Extracted records:
******************************

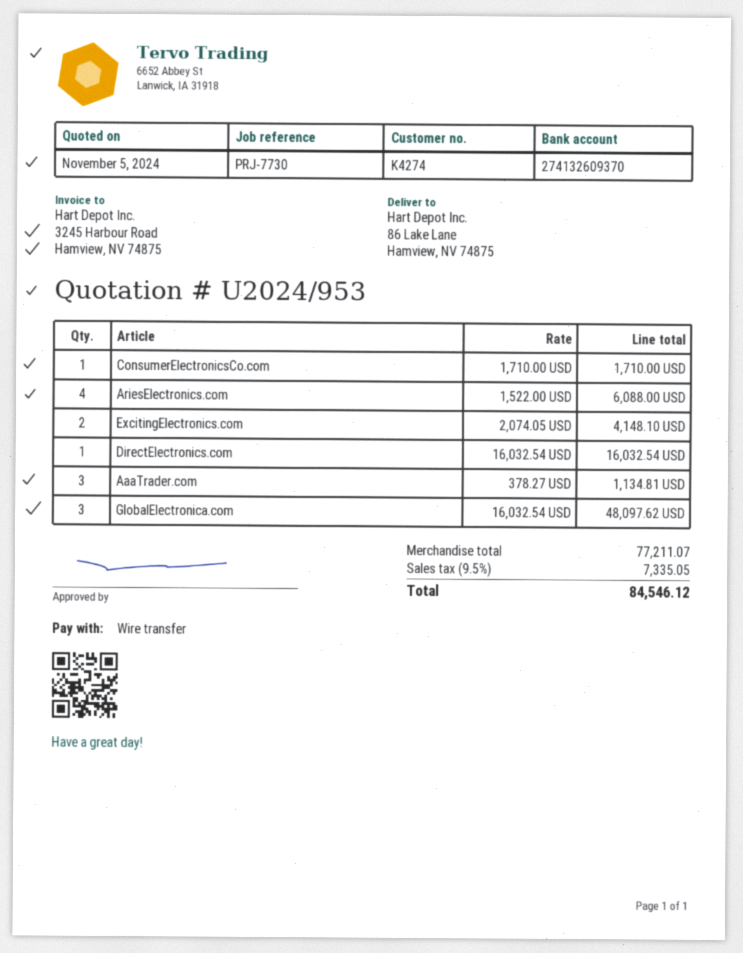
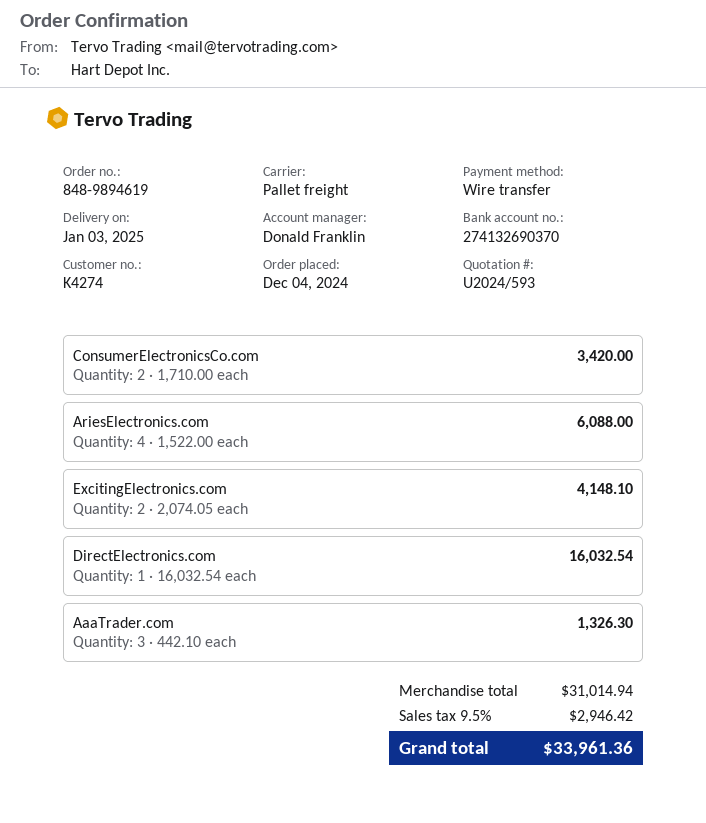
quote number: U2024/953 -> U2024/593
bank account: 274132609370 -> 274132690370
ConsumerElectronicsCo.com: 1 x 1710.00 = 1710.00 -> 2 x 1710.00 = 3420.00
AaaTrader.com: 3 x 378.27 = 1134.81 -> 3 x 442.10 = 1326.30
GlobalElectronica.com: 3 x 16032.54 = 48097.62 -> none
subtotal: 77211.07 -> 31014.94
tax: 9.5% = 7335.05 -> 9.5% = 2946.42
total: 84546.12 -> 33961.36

******************************

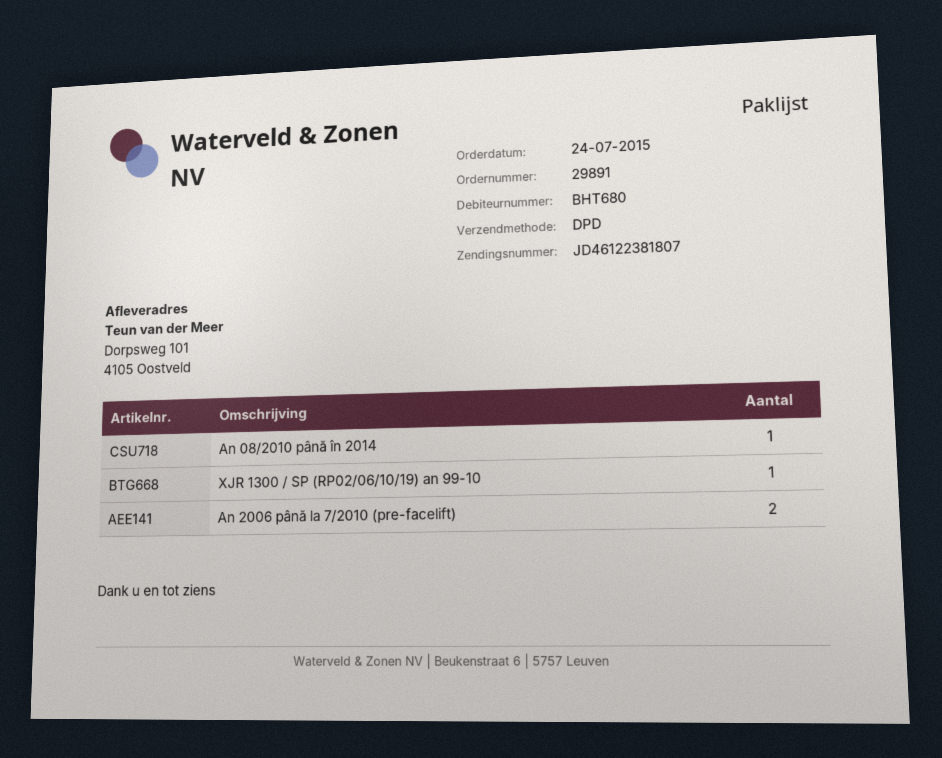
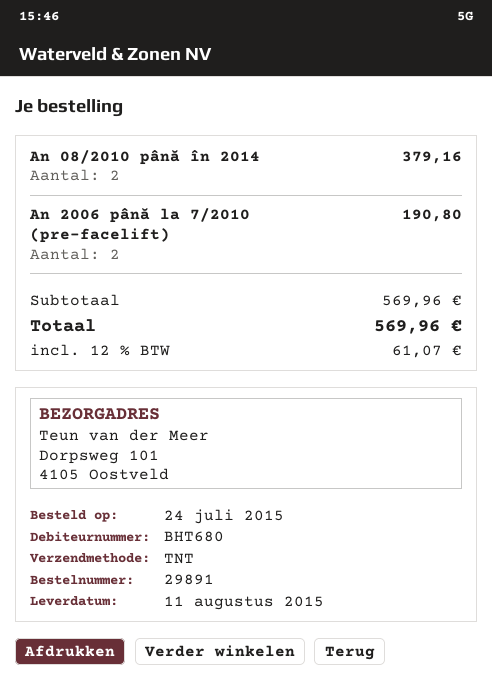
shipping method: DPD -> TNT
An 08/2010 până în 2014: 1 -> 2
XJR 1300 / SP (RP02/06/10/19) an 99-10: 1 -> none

******************************

Exercise details: Everything above from the line with "ConsumerElectronicsCo.com: 1 x" to the line with "total: 84546.12 -> 33961.36", both included, must be repeated exactly, and nothing outside that range.

Answer box:
ConsumerElectronicsCo.com: 1 x 1710.00 = 1710.00 -> 2 x 1710.00 = 3420.00
AaaTrader.com: 3 x 378.27 = 1134.81 -> 3 x 442.10 = 1326.30
GlobalElectronica.com: 3 x 16032.54 = 48097.62 -> none
subtotal: 77211.07 -> 31014.94
tax: 9.5% = 7335.05 -> 9.5% = 2946.42
total: 84546.12 -> 33961.36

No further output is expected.